Martin Scorsese’s “The Irishman” hits Netflix today and it stars Robert De Niro, Al Pacino and Joe Pesci. De Niro plays Frank Sheeran, a truck driver who meets Russell Bufalino (Pesci). Spanning several decades, the film follows Sheeran as he gets involved in the greatest unsolved mob mystery – the disappearance of union boss Jimmy Hoffa (Pacino).

The film is a masterpiece from one of our greatest directors of all-time, starring some of the greatest actors of all-time. It required hundreds of costumes from designers Sandy Powell and Christopher Peterson, over 297 shooting locations in the New York/New Jersey areas and brand new technology courtesy of the team at ILM.

Visual Effects Supervisor Pablo Helman was working on Scorsese’s “Silence” when he first heard about the story. “Marty emailed me the script overnight after we had talked over Thanksgiving dinner.I read it and we were shooting, and I said, “I was in.” Marty said, “Be careful what you wish for.”

Helman knew and was told by Scorsese that De Niro was “not going to go for markers on his face. He’s not going to wear grey pajamas, and he’s not going to be outside the set.” I said no problem and that’s why we work at ILM. I’ve been there for 24 years. You’re allowed to sit at a table and come up with stuff. It was a great challenge.”

He consulted fellow ILM colleague Dennis Muren who agreed it was a risky project to take on, but Muren had also worked on “Jurassic Park.” Helman says, “I asked him,”Do you remember when you did “Jurassic Park?” He was quiet for a while. We did a test in 2015, and it was on a scene from “Goodfellas” Bob was 74-years-old doing the Cadillac scene. We knew if we weren’t going to have markers. We needed as much information from the set as possible.”

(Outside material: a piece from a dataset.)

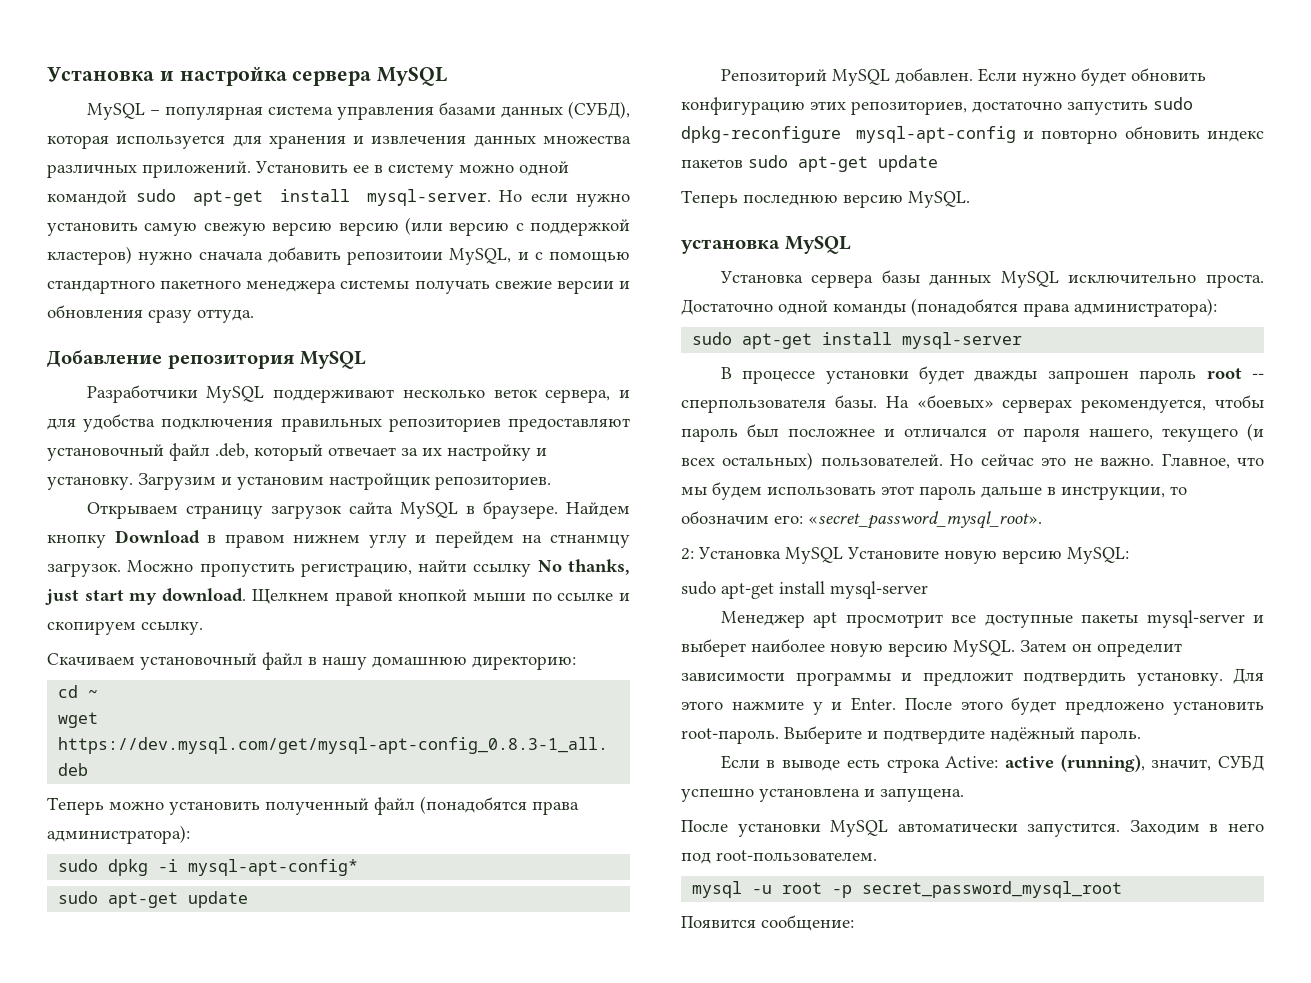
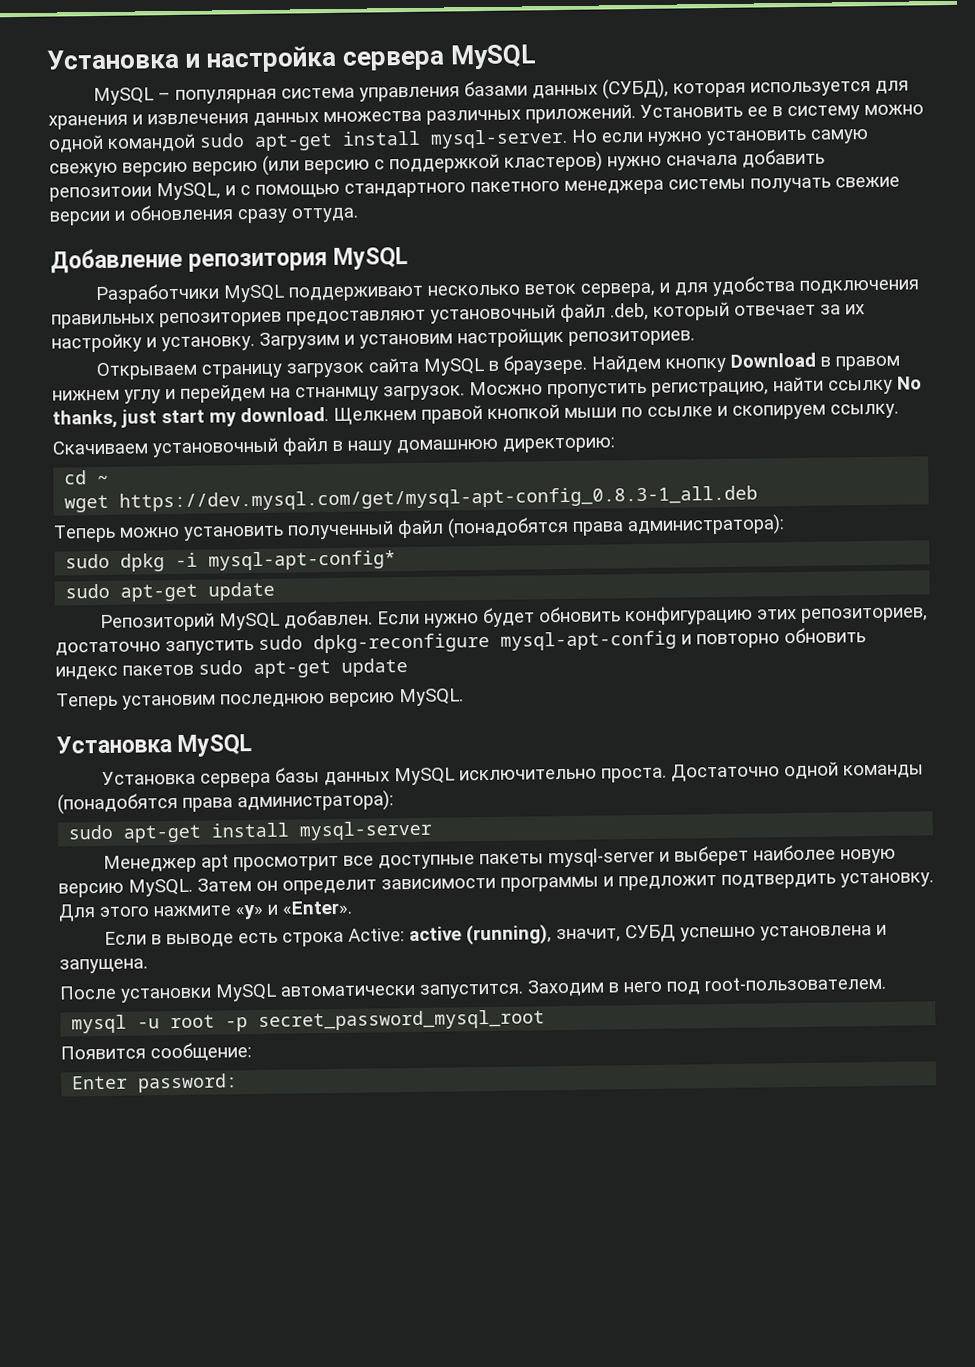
(738, 199) none -> [122,694,216,710] установим
[681,239,780,254] установка -> [56,735,172,754] Установка
[720,366,1264,384] [681,395,1264,413] [681,423,1264,442] [681,452,1264,470] [681,482,1187,500] [681,511,1042,529] [681,547,1129,564] [681,581,928,599] // В процессе установки будет дважды запрошен пароль root -- сперпользователя базы. На «боевых» серверах рекомендуется, чтобы пароль был посложнее и отличался от пароля нашего, текущего (и всех остальных) пользователей. Но сейчас это не важно. Главное, что мы будем использовать этот пароль дальше в инструкции, то обозначим его: «secret_password_mysql_root». // 2: Установка MySQL Установите новую версию MySQL: // sudo apt-get install mysql-server -> (434, 830) none
[812,697,1264,715] [681,726,1141,744] y и Enter. После этого будет предложено установить root-пароль. Выберите и подтвердите надёжный пароль. -> [235,900,352,920] «y» и «Enter».
(854, 923) none -> [72,1073,239,1093] // Enter password:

Helman worked with three cameras and no markers to do a test that they presented to De Niro and Scorsese. “It’s a textbook example where you go for a project and come up with bold solutions. You will get your wish.”

The Irishman, Netflix

The de-aging software took two years to develop. Without using markers, Helman’s only reference was lighting and texture. They also had to create new cameras with new technology to work alongside Scorsese on set. “We had to design a new camera system with three cameras. We had to implement infra-red technology on the camera next to the director’s camera. There were three cameras, the director’s camera and two “Witness” cameras. We implemented all kinds of science in terms of technology. ” Helman explained. He continues, “It was really important that the technology was away from the performances. The actors were on set with no markers and no intrusion. It was important for the characters to be in front of each other.”

With several years in development and nine months of post-production, Helman jokes about the run time that it felt like they were making two movies. “The VFX shots just kept coming shot after shot after shot because we were working with three actors. We did 1750 shots for the movie.” He says.

The Irishman, Netflix

Scorsese’s “The Irishman” is an achievement in the world of visual effects Helman is proud to say. “The achievement here is giving the actors the freedom to do what they do. Any achievement is measured against what it’s going to do to the industry. I can’t wait for actors to look at this and say, “Does that mean I don’t have to wear 138 markers on my face?”